Après s’être acquitté de sa dette envers Tolkien avec « La Tapisserie de Fionavar », et plus largement envers la high fantasy, l’auteur canadien peaufine avec La Chanson d’Arbonne une vision plus personnelle du genre, née de sa passion pour l’Histoire et pour la culture méditerranéenne. Ce roman fait en effet directement allusion au pays de langue d’Oc et plus particulièrement à la Provence médiévale. Kay y déploie toute son admiration pour le fin’amor, cet art de vivre et d’aimer porté par les troubadours et autres ménestrels. Il fantasme ainsi une terre imaginaire, l’Arbonne, aux vignobles ensoleillés, peuplée de seigneurs et poètes aussi redoutables avec les mots qu’avec leur épée, un pays de cocagne ceint de montagnes élevées, la protégeant des convoitises de ses voisins ombrageux, mais hélas pas des mauvaises rumeurs qui courent sur ses femmes. Dans son voisinage, l’austère royaume du Gorhaut se révèle au cœur de toutes les intrigues. Adorant le dieu mâle Corannos, son aristocratie voit d’un très mauvais œil cette riche contrée gouvernée par une femme et soumise aux caprices de la déesse Rian. Mais surtout, l’Arbonne suscite la haine du primat du clergé du Gorhaut, un homme ambitieux qui rêve de croisade et de châtiments sanglants afin d’éradiquer l’hérésie féminine qui y prévaut.
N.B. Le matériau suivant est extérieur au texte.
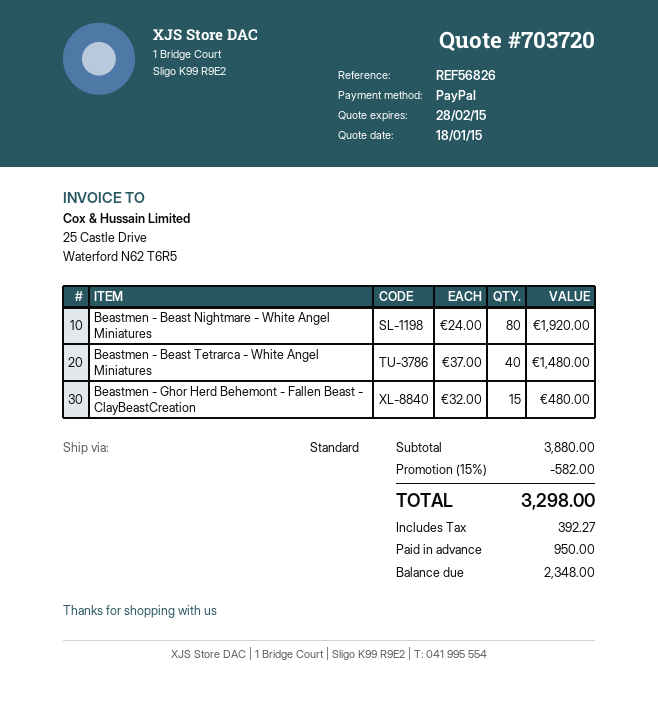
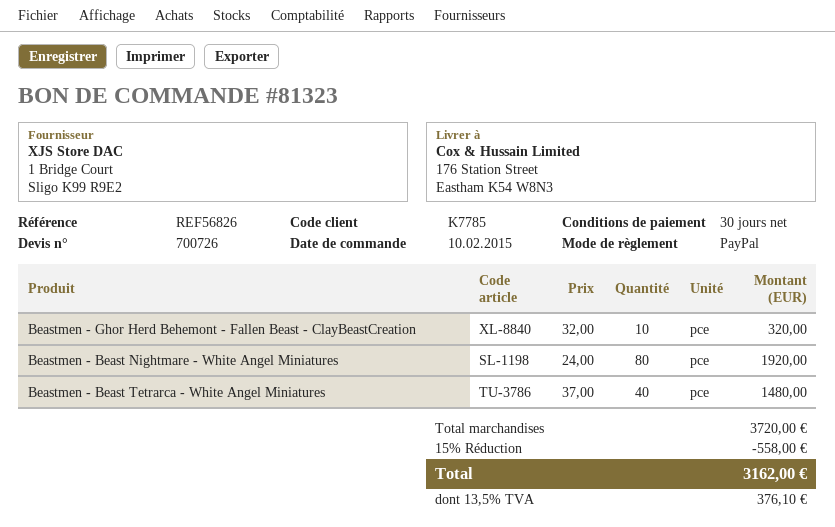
quote number: 703720 -> 700726
Beastmen - Ghor Herd Behemont - Fallen Beast - ClayBeastCreation: 15 x 32.00 = 480.00 -> 10 x 32.00 = 320.00
subtotal: 3880.00 -> 3720.00
discount: 15% = 582.00 -> 15% = 558.00
tax: 392.27 -> 376.10
total: 3298.00 -> 3162.00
La Chanson d’Arbonne reconduit la plupart des thèmes effleurés dans Tigane, en poussant un peu plus loin la rupture avec la high fantasy. On y retrouve cette volonté de tolérance qui sous-tend l’ensemble de l’œuvre de Guy Gavriel Kay, manifestation morale qu’il ne faudrait pas confondre avec de la naïveté. Pour avoir beaucoup étudié l’Histoire, l’auteur canadien sait que l’être humain n’est pas naturellement bon. Si l’Arbonne doit beaucoup à la Provence, Cygne de Barbentain ou Ariane de Carenzu empruntent sans doute une grande partie de leurs traits à Marie de Champagne ou Aliénor d’Aquitaine. Quant au Gorhaut et à sa croisade, il s’inspire évidemment de l’expédition contre les Albigeois, décrétée par la papauté au XIIIe siècle. Néanmoins, il ne faudrait pas restreindre La Chanson d’Arbonne à un simple décalque de l’histoire de l’Occitanie médiévale. Bien au contraire, Guy Gavriel Kay utilise sa grande connaissance du sujet pour donner vie à la contrée et à ses habitants, jusque dans le moindre détail culturel ou politique. En la matière, il faut reconnaître qu’il se montre adroit pour échafauder complots et vengeance familiale, faisant monter la tension au fil d’une intrigue fort bien ficelée, où alternent discussions stratégiques et parties plus musicales ou sensuelles. Avare en magie, Kay préfère ici une fantasy teintée de réalisme, pour ainsi dire désabusée, ne retenant cependant pas sa plume lorsqu’il s’agit de se montrer plus épique.

Entre Tigane et Les Lions d’Al-Rassan, La Chanson d’Arbonne fait donc partie des textes les plus aboutis d’un auteur ayant depuis continué à étoffer son univers de fantasy historique du côté de Byzance, de l’Angleterre et de la Chine. Voici un roman à (re)découvrir, assurément.